◆ Activity ◆
What's needed is an exact copy of all the data below, without pictures.

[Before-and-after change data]
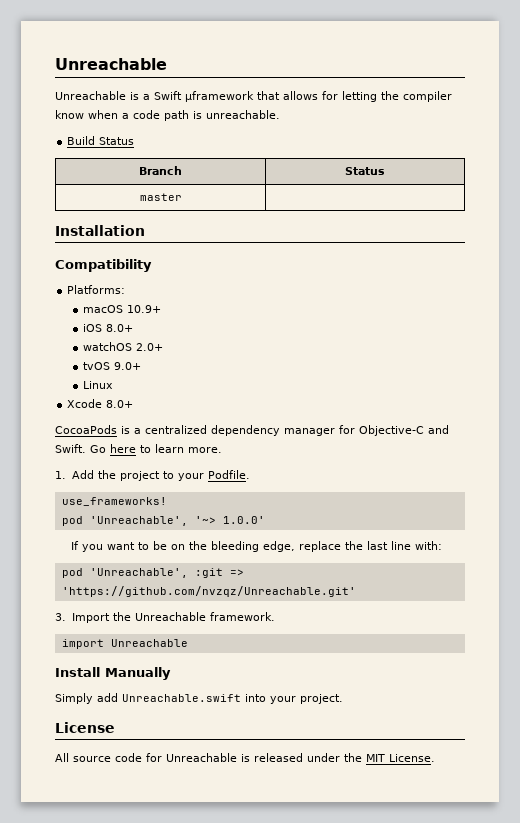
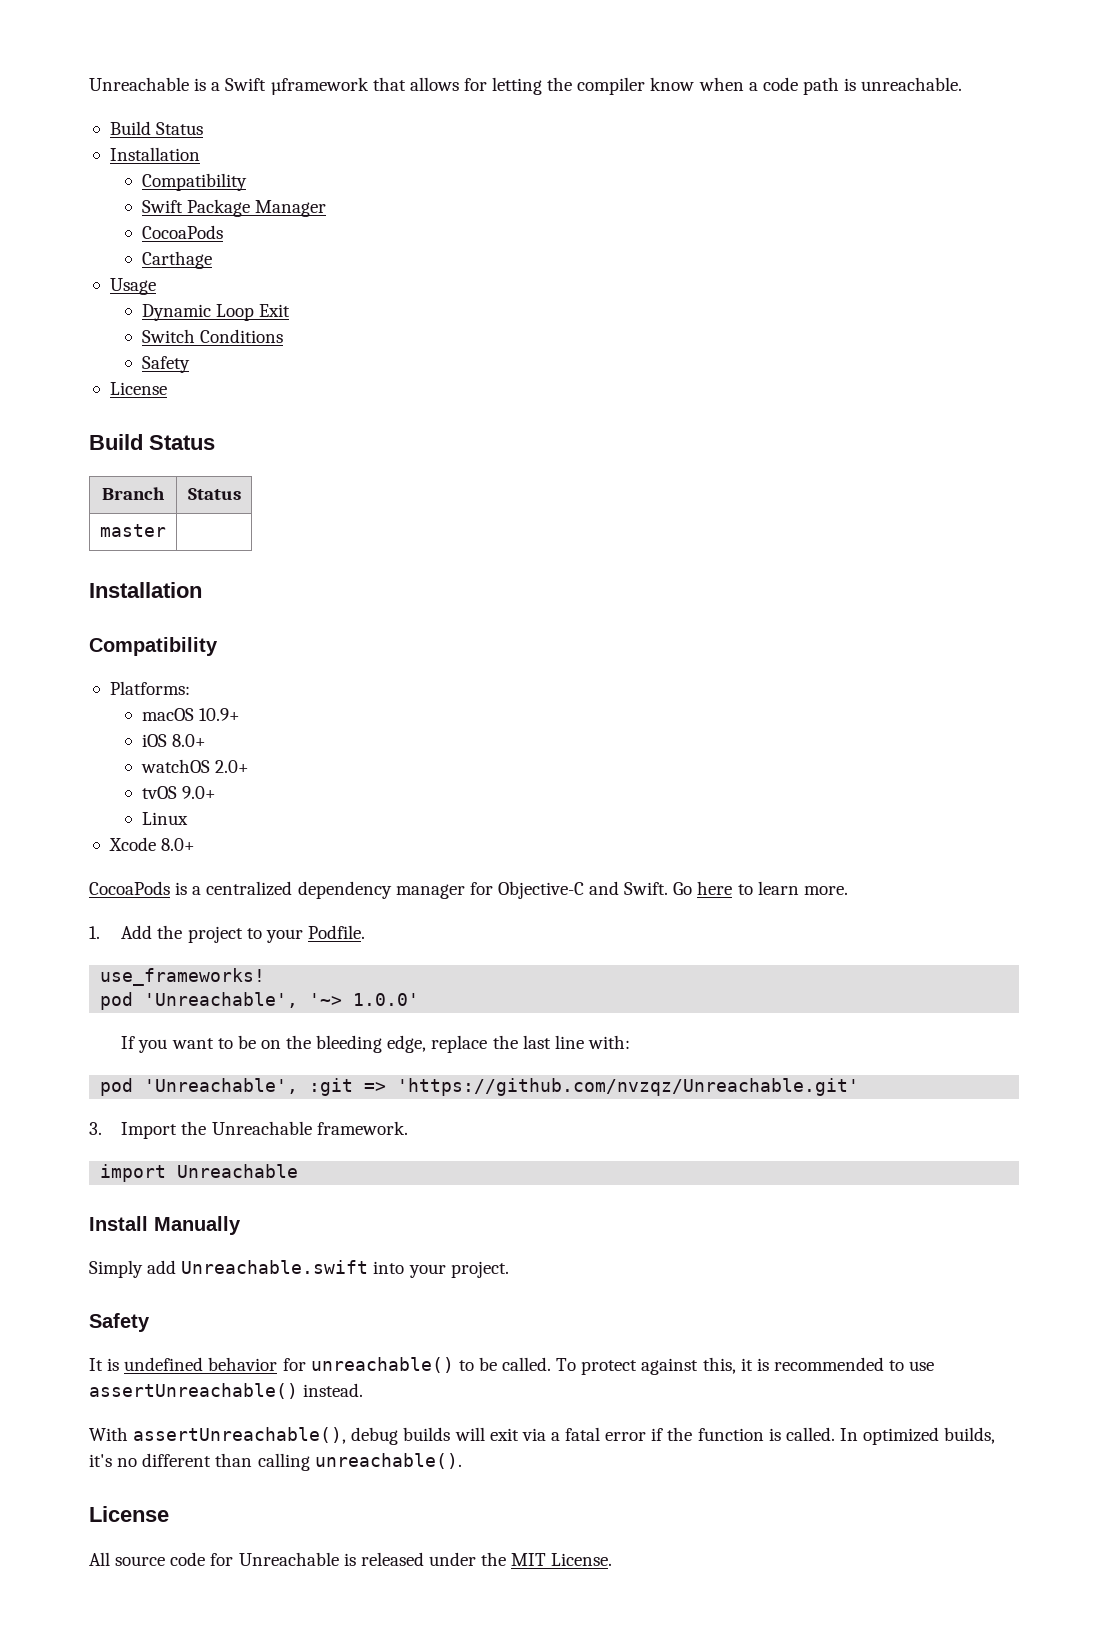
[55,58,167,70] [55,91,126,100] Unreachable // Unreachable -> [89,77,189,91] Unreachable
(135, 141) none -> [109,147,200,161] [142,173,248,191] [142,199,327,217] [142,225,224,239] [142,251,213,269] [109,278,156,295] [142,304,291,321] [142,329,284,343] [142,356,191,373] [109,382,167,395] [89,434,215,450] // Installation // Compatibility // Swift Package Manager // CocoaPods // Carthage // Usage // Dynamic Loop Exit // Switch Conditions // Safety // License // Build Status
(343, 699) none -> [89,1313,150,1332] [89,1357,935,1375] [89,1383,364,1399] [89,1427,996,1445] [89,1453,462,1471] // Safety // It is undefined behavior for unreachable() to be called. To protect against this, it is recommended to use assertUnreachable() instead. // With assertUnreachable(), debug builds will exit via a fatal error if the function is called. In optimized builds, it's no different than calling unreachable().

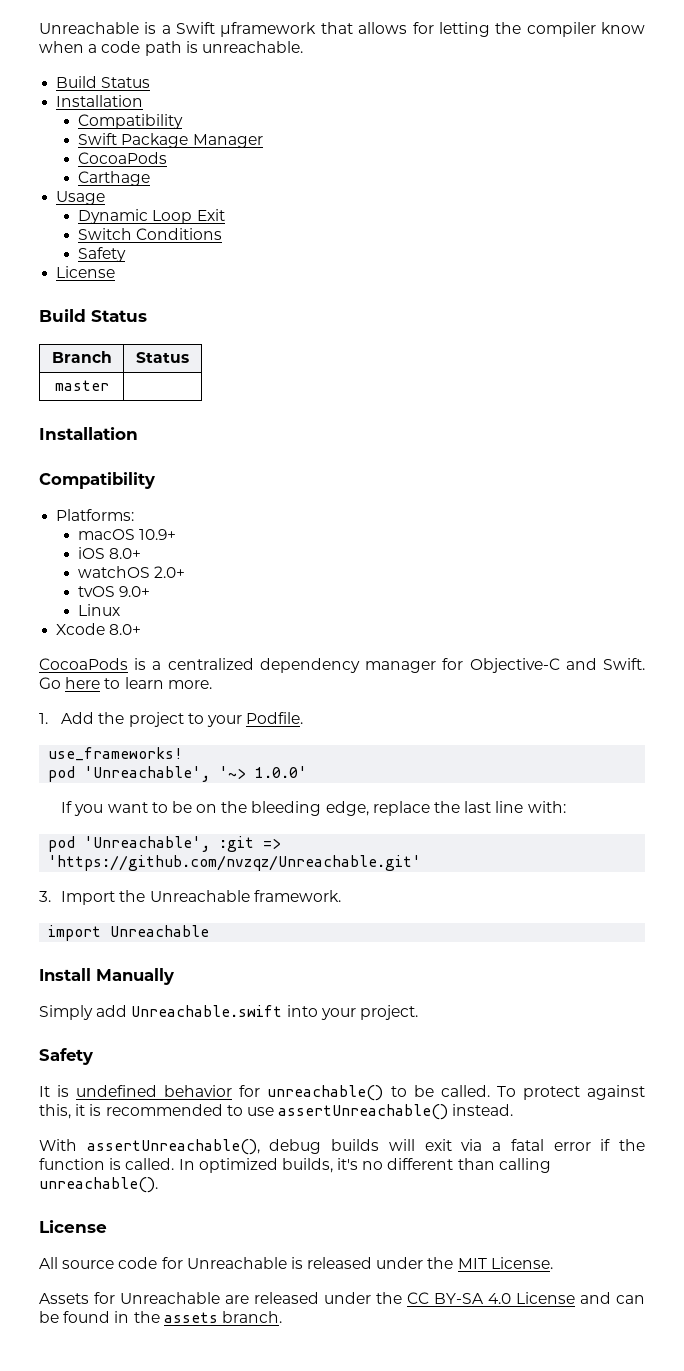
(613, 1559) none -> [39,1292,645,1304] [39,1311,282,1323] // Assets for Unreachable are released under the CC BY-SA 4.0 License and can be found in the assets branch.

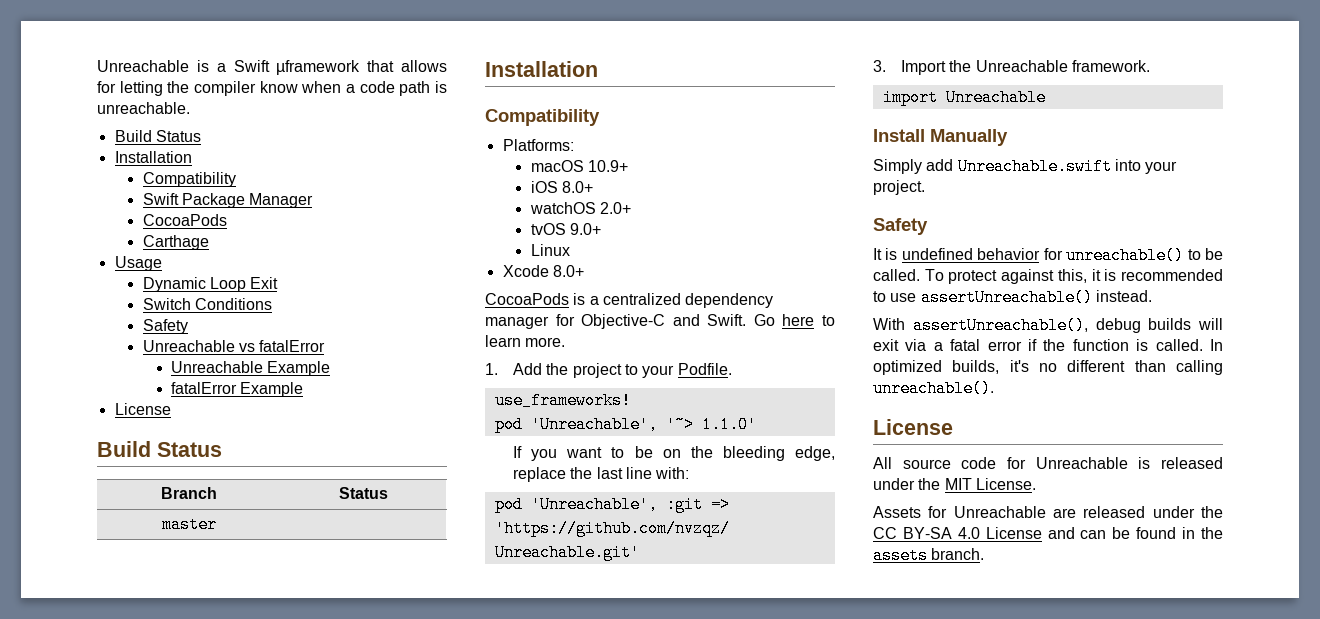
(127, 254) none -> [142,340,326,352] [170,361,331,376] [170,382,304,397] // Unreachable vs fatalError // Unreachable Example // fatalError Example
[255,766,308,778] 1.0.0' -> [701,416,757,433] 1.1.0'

◆ Solved exercise ◆
[55,58,167,70] [55,91,126,100] Unreachable // Unreachable -> [89,77,189,91] Unreachable
(135, 141) none -> [109,147,200,161] [142,173,248,191] [142,199,327,217] [142,225,224,239] [142,251,213,269] [109,278,156,295] [142,304,291,321] [142,329,284,343] [142,356,191,373] [109,382,167,395] [89,434,215,450] // Installation // Compatibility // Swift Package Manager // CocoaPods // Carthage // Usage // Dynamic Loop Exit // Switch Conditions // Safety // License // Build Status
(343, 699) none -> [89,1313,150,1332] [89,1357,935,1375] [89,1383,364,1399] [89,1427,996,1445] [89,1453,462,1471] // Safety // It is undefined behavior for unreachable() to be called. To protect against this, it is recommended to use assertUnreachable() instead. // With assertUnreachable(), debug builds will exit via a fatal error if the function is called. In optimized builds, it's no different than calling unreachable().

(613, 1559) none -> [39,1292,645,1304] [39,1311,282,1323] // Assets for Unreachable are released under the CC BY-SA 4.0 License and can be found in the assets branch.

(127, 254) none -> [142,340,326,352] [170,361,331,376] [170,382,304,397] // Unreachable vs fatalError // Unreachable Example // fatalError Example
[255,766,308,778] 1.0.0' -> [701,416,757,433] 1.1.0'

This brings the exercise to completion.